Las estrategias de contención fracasan una tras otra. Por ejemplo, las autoridades europeas saben que no es posible intensificar las estrategias de expulsiones sin deteriorar el clima de libertades públicas. Otras estrategias de control de la oferta europea se dirigen al empeoramiento de las condiciones de vida de los inmigrantes. Sin embargo, el agravamiento de la exclusión social contra los inmigrantes no tiene ningún efecto en personas  que en su largo itinerario migratorio han desarrollado extraordinarias capacidades de sacrificio, resistencia y supervivencia. Europa también basa la mayor parte de su modelo migratorio en el sellado de las fronteras. Pero las fronteras europeas son porosas en un mundo que ha hecho de la movilidad su gran principio rector (España, con 47 millones de habitantes recibe 65 millones de turistas extranjeros cada año por tierra, mar y aire). Los gobiernos también incentivan la represión contra las concentraciones fronterizas o la toleran. Convierten las fronteras en fosos vacíos de legalidad.

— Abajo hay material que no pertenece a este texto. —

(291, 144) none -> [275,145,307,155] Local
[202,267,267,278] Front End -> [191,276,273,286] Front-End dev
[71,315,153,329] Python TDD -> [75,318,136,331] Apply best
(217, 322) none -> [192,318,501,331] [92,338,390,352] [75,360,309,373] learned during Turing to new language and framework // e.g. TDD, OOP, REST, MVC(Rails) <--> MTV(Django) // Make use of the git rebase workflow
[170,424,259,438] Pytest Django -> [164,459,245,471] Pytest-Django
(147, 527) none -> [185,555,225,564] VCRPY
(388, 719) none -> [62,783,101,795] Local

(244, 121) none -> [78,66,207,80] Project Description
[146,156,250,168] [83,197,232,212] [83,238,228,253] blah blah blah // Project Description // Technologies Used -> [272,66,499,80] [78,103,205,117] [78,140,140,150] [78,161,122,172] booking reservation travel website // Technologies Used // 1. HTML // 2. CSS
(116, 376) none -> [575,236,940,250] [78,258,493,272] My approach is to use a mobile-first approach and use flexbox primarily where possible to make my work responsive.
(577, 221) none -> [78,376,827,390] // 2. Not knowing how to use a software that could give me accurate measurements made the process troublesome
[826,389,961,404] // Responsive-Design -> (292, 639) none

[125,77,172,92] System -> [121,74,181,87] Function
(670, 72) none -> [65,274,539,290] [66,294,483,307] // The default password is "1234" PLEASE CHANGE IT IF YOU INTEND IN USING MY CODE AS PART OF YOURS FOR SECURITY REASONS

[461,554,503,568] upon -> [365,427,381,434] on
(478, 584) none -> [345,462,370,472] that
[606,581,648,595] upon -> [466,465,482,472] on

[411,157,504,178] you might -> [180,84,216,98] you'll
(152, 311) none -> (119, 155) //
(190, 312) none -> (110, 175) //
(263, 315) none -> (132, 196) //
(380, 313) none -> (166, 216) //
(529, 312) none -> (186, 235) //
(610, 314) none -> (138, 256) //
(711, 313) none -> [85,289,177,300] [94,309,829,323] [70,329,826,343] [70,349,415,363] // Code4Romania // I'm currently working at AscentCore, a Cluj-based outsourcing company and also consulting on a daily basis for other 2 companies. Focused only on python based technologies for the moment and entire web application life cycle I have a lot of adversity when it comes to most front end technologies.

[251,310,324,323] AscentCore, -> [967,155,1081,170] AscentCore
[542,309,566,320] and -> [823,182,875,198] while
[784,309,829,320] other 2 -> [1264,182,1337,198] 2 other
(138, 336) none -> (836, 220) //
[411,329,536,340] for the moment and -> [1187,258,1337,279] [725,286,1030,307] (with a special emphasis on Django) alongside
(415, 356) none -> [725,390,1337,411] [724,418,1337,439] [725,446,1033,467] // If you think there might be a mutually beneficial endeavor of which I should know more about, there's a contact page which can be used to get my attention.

Y si lo analizamos estructuralmente, ninguna de las medidas de represión fronteriza anula el tránsito sino que lo desplazan hacia el interior o laterales del continente –por ejemplo, a la larga ruta atlántica de cayucos o la ruta balcánica que ha cuadruplicado su tráfico-.

La única vía que supone una columna sostenible para un modelo inmigratorio eficaz, decente y sostenible, es la modulación de la demanda en los países de origen. ¿Cuál es la base de una política inmigratoria basada en la demanda de los países de origen? Hay tres líneas estratégicas: (a) el compromiso europeo en la superación de los conflictos que provocan refugiados, (b) la influencia en el desarrollo de los países emisores de migración y (c) la mediación inmediata en las concentraciones de demandantes. Europa influye ayuda a ese desarrollo sostenible –no desarrollista- mediante Comercio Justo, el turismo, la transferencia de conocimiento, los intercambios educativos y formación de cuadros profesionales, los acuerdos internacionales de bienes comunes –por ejemplo, energéticos, medioambientales o tecnológicos- y también gracias a las herramientas de la Cooperación para el Desarrollo. Una urgencia: si el modelo de crecimiento de África cae en el desarrollismo porque no crea Estado de bienestar ni es equitativo, las expectativas de movilidad social se frustrarán más y las migraciones aumentarán exponencialmente. Así pues, el crecimiento sostenible africano y su equidad son factores estratégicos en la política europea sobre la demanda migratoria. En esto, la Cooperación para el Desarrollo es crucial. Sin una adecuada Cooperación Oficial al Desarrollo (AOD) no hay una política migratoria eficaz ni sostenible.